• _Problem requirements_: Below are entries; output exactly the lines from the one with "(215, 731) none -> [105,570,125,589] ⑶" to the one with "(534, 1158) none -> [677,934,697,953] ⑶", both included, and nothing else.

• _Source records_:
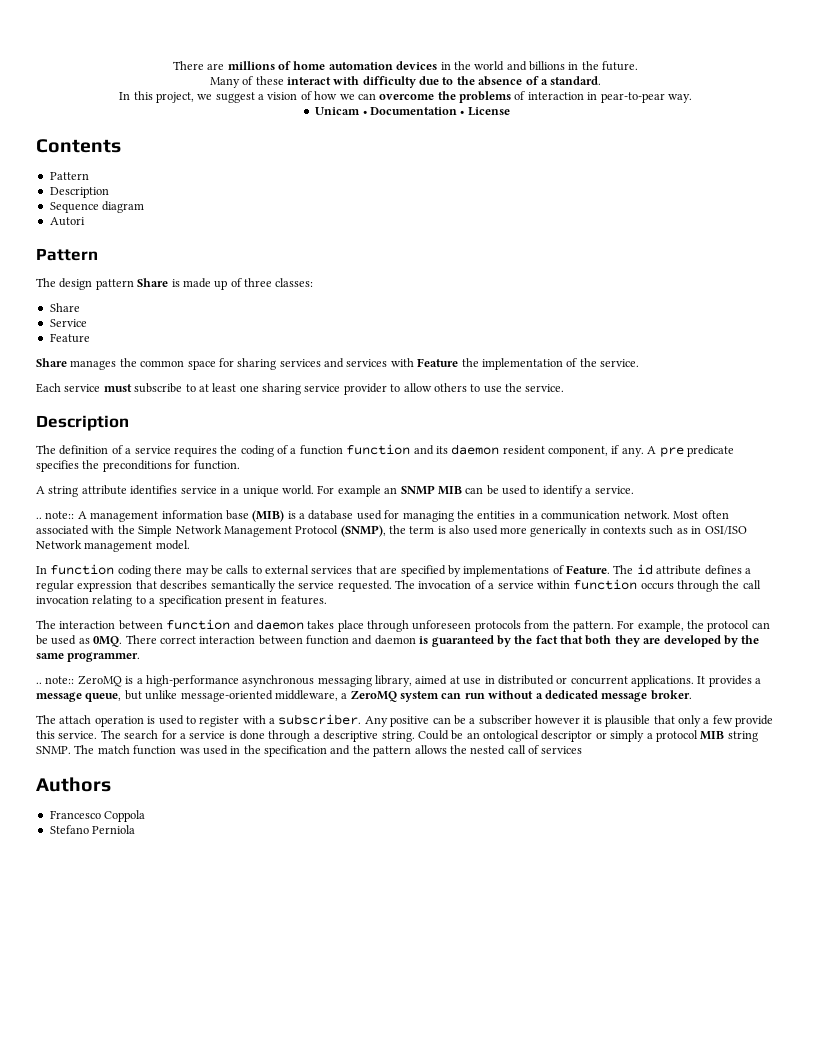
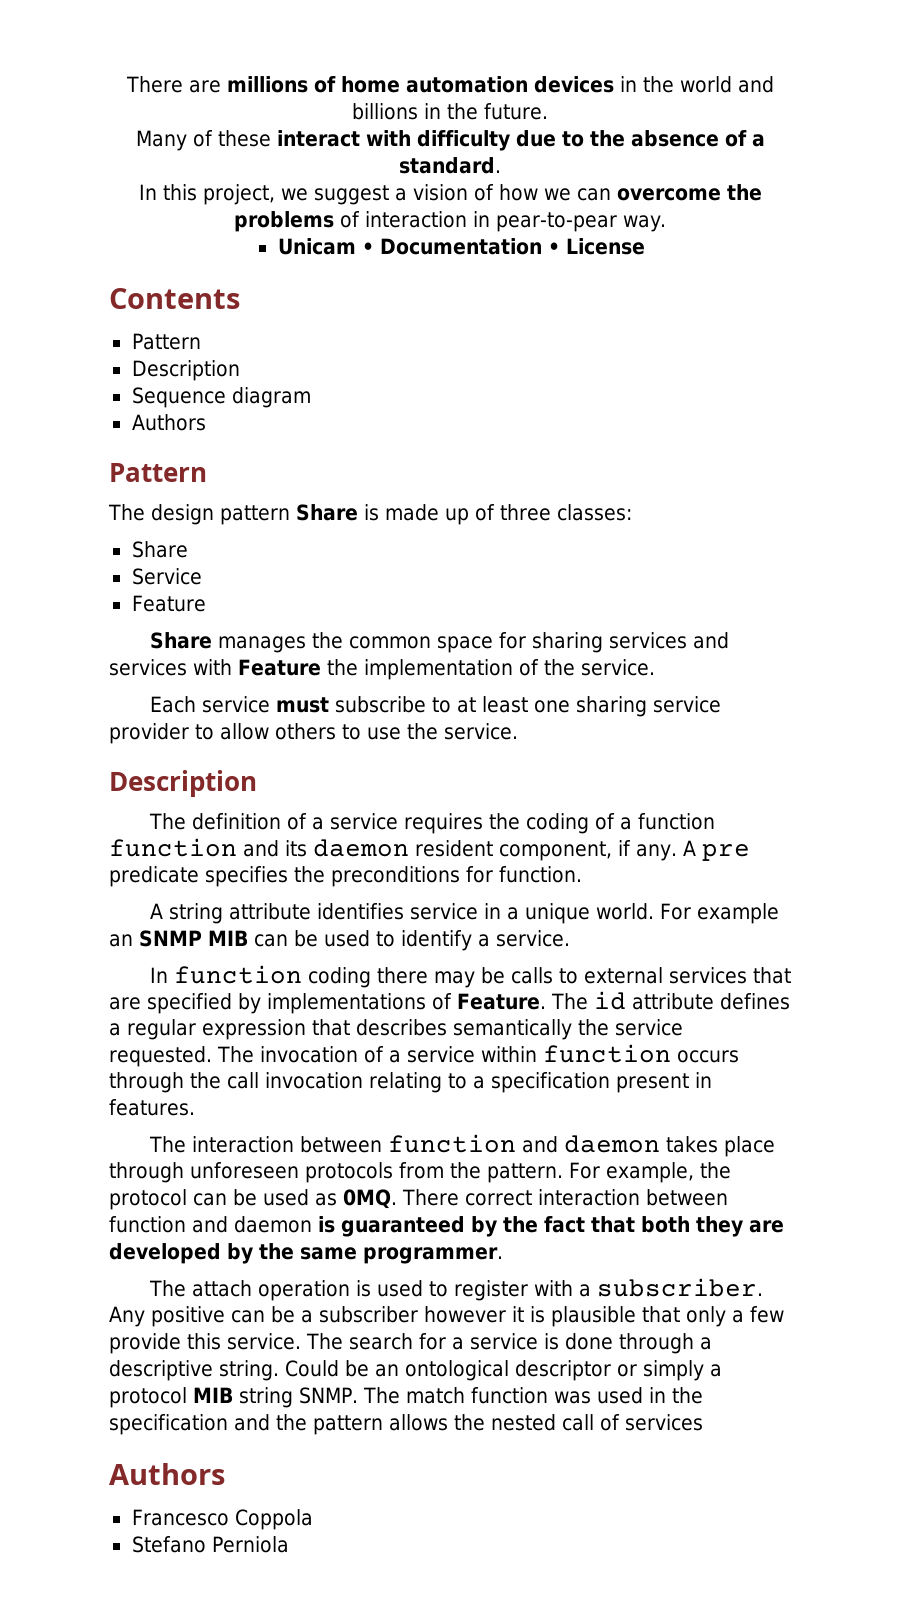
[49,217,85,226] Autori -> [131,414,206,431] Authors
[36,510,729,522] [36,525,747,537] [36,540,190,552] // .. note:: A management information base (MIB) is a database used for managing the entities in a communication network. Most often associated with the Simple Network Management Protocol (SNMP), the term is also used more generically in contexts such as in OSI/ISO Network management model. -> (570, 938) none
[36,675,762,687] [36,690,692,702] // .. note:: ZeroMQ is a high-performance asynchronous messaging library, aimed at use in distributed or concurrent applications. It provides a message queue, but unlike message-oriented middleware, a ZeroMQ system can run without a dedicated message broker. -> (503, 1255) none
==
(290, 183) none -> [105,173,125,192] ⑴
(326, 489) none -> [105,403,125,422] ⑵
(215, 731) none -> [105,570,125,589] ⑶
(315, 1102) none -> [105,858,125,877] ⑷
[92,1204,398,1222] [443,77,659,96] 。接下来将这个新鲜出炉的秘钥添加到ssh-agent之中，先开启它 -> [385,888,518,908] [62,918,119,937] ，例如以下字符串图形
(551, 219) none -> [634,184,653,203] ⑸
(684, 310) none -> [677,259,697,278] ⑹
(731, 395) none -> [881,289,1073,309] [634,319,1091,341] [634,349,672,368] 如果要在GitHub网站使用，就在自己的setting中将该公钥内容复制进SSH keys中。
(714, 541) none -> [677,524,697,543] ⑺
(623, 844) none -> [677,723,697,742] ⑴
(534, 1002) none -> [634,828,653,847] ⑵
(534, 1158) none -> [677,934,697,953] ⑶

• _Result of this task_:
(215, 731) none -> [105,570,125,589] ⑶
(315, 1102) none -> [105,858,125,877] ⑷
[92,1204,398,1222] [443,77,659,96] 。接下来将这个新鲜出炉的秘钥添加到ssh-agent之中，先开启它 -> [385,888,518,908] [62,918,119,937] ，例如以下字符串图形
(551, 219) none -> [634,184,653,203] ⑸
(684, 310) none -> [677,259,697,278] ⑹
(731, 395) none -> [881,289,1073,309] [634,319,1091,341] [634,349,672,368] 如果要在GitHub网站使用，就在自己的setting中将该公钥内容复制进SSH keys中。
(714, 541) none -> [677,524,697,543] ⑺
(623, 844) none -> [677,723,697,742] ⑴
(534, 1002) none -> [634,828,653,847] ⑵
(534, 1158) none -> [677,934,697,953] ⑶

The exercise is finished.